*** INFORMATION PROVIDED ***
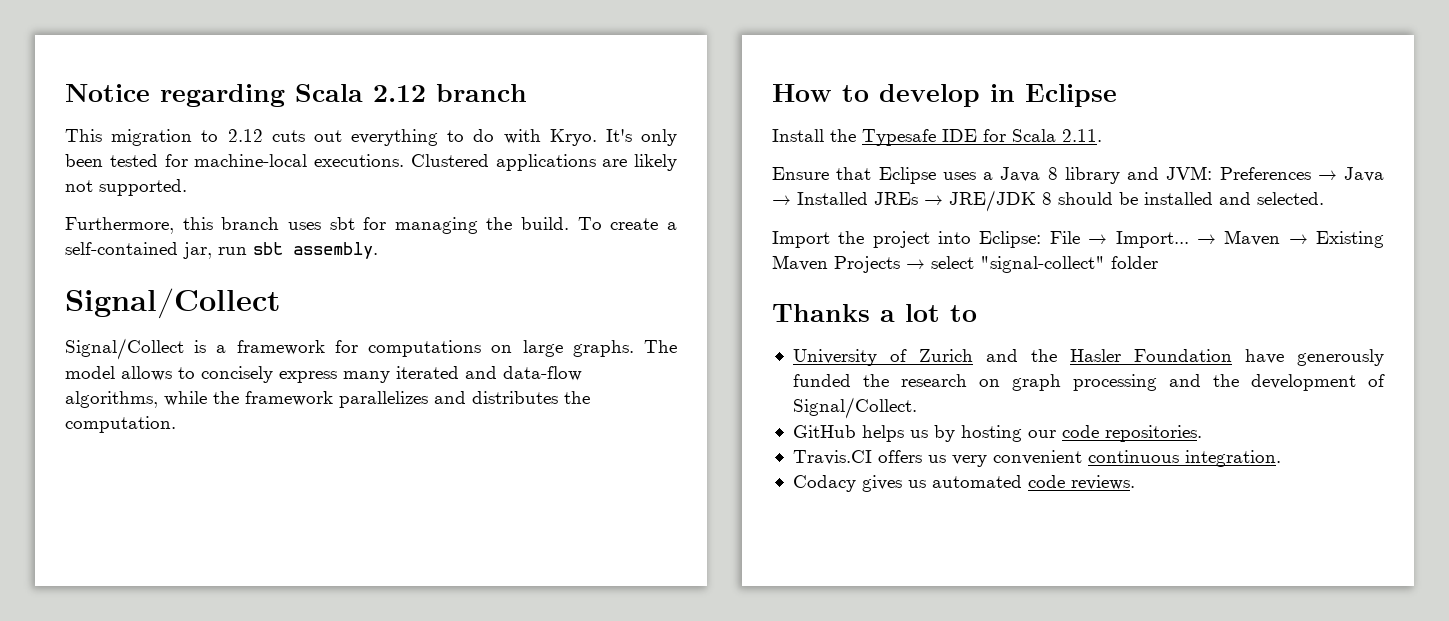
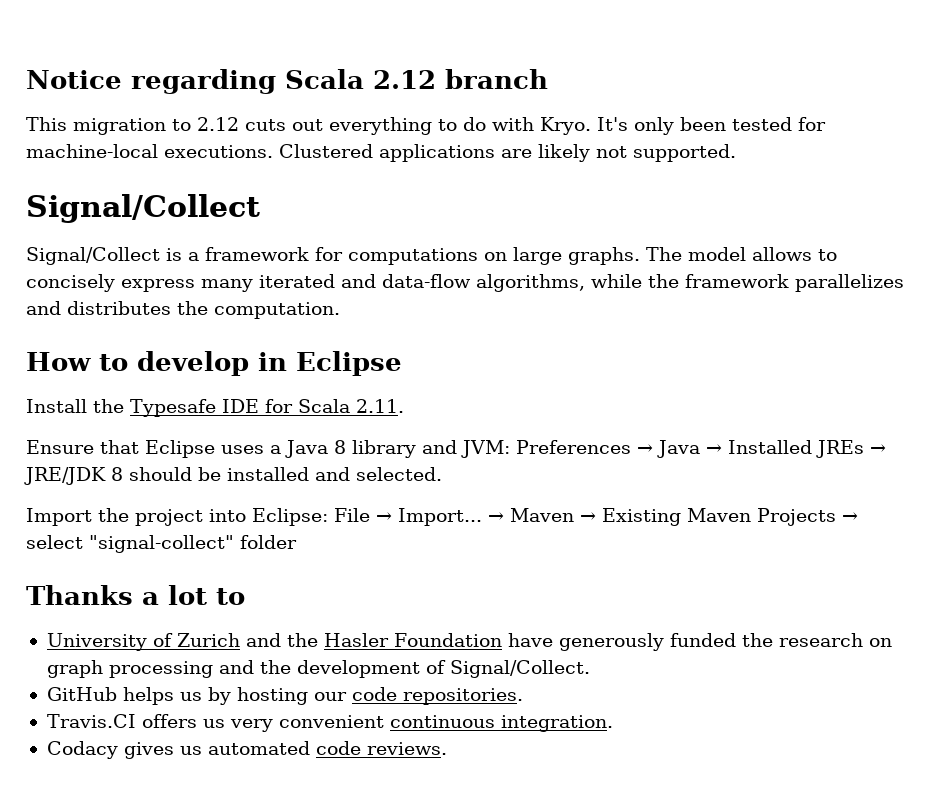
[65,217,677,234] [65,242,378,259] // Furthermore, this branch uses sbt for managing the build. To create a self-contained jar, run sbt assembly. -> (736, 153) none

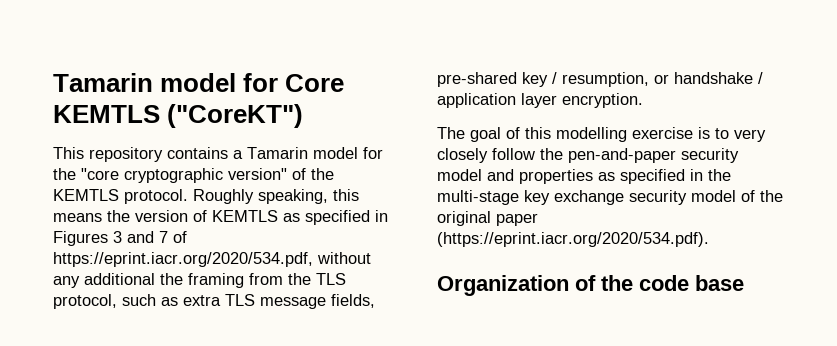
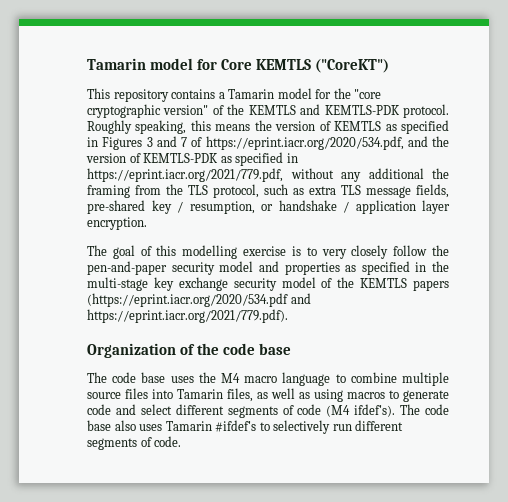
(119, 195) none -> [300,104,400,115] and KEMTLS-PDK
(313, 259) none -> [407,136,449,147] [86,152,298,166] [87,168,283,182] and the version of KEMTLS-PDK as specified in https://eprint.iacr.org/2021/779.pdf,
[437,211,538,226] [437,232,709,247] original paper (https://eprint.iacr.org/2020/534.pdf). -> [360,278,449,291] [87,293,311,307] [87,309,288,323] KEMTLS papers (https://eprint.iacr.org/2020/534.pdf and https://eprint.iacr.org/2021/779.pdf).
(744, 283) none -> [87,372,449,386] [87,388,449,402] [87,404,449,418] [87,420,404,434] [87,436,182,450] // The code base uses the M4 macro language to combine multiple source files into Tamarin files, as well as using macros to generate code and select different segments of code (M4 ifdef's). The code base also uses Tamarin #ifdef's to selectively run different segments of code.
***
Above are the records; give them all again exactly, apart from the pictures.

[65,217,677,234] [65,242,378,259] // Furthermore, this branch uses sbt for managing the build. To create a self-contained jar, run sbt assembly. -> (736, 153) none

(119, 195) none -> [300,104,400,115] and KEMTLS-PDK
(313, 259) none -> [407,136,449,147] [86,152,298,166] [87,168,283,182] and the version of KEMTLS-PDK as specified in https://eprint.iacr.org/2021/779.pdf,
[437,211,538,226] [437,232,709,247] original paper (https://eprint.iacr.org/2020/534.pdf). -> [360,278,449,291] [87,293,311,307] [87,309,288,323] KEMTLS papers (https://eprint.iacr.org/2020/534.pdf and https://eprint.iacr.org/2021/779.pdf).
(744, 283) none -> [87,372,449,386] [87,388,449,402] [87,404,449,418] [87,420,404,434] [87,436,182,450] // The code base uses the M4 macro language to combine multiple source files into Tamarin files, as well as using macros to generate code and select different segments of code (M4 ifdef's). The code base also uses Tamarin #ifdef's to selectively run different segments of code.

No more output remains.